To do
Reproduce what is written in the records below exactly, and leave out the images.

Change listing data:
+---+
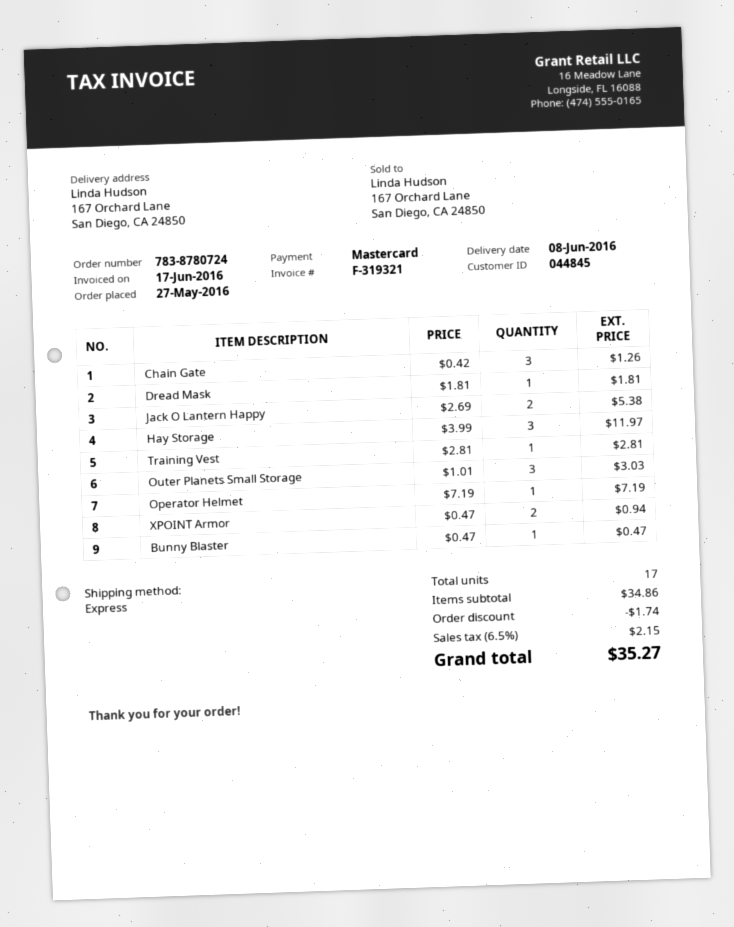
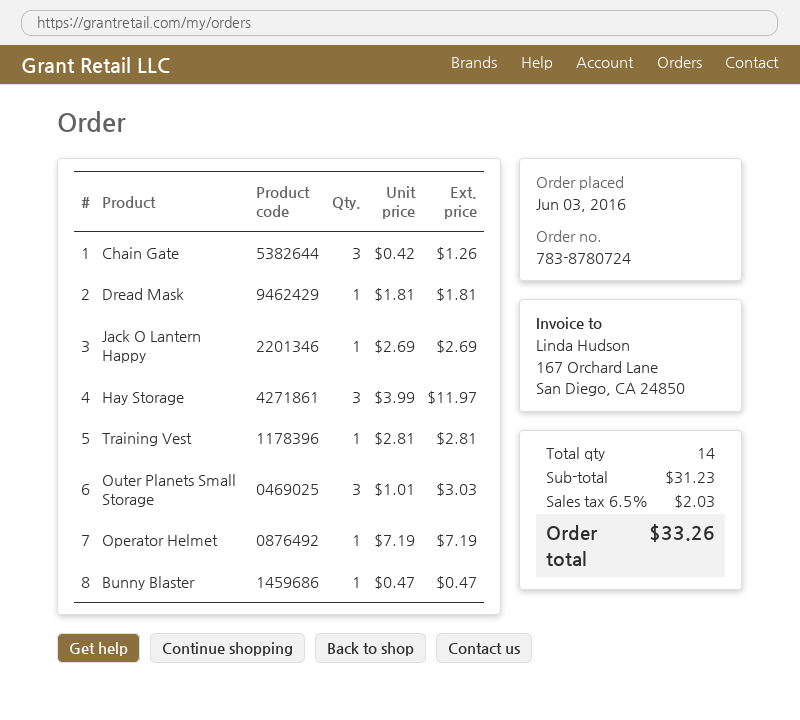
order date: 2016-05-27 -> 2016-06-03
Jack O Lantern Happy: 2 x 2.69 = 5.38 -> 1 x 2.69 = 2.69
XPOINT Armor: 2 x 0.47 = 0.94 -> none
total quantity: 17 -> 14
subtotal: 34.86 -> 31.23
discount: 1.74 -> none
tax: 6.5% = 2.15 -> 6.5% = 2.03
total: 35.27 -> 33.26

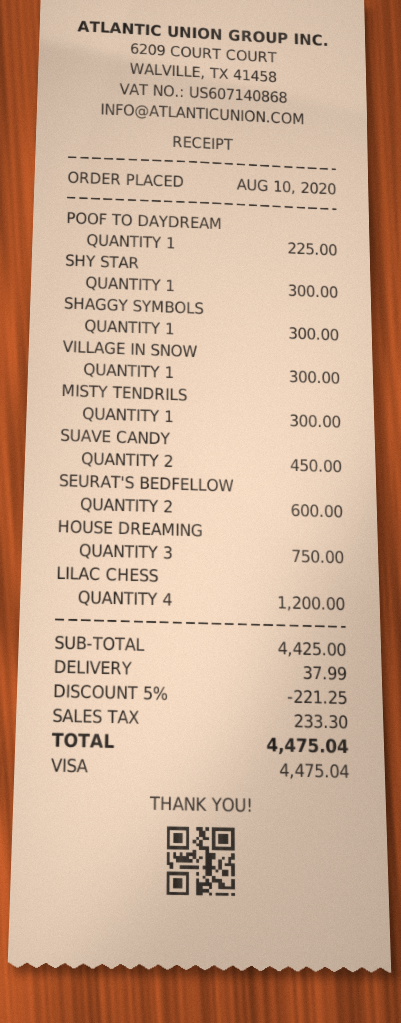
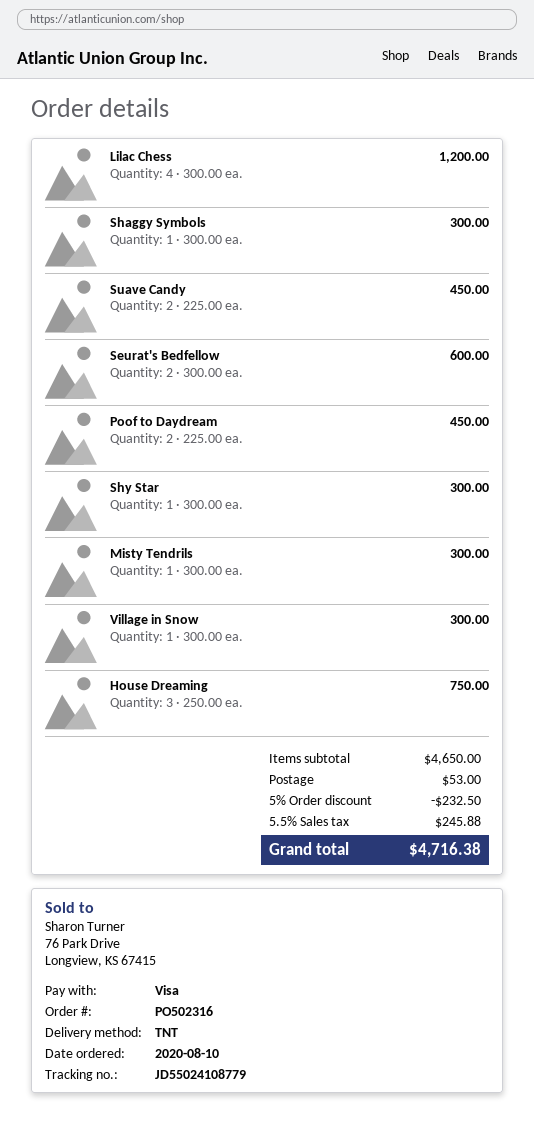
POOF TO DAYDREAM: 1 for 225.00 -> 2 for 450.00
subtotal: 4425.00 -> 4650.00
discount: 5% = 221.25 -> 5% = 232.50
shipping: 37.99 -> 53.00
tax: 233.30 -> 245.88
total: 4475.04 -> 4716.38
+---+
Your response
order date: 2016-05-27 -> 2016-06-03
Jack O Lantern Happy: 2 x 2.69 = 5.38 -> 1 x 2.69 = 2.69
XPOINT Armor: 2 x 0.47 = 0.94 -> none
total quantity: 17 -> 14
subtotal: 34.86 -> 31.23
discount: 1.74 -> none
tax: 6.5% = 2.15 -> 6.5% = 2.03
total: 35.27 -> 33.26

POOF TO DAYDREAM: 1 for 225.00 -> 2 for 450.00
subtotal: 4425.00 -> 4650.00
discount: 5% = 221.25 -> 5% = 232.50
shipping: 37.99 -> 53.00
tax: 233.30 -> 245.88
total: 4475.04 -> 4716.38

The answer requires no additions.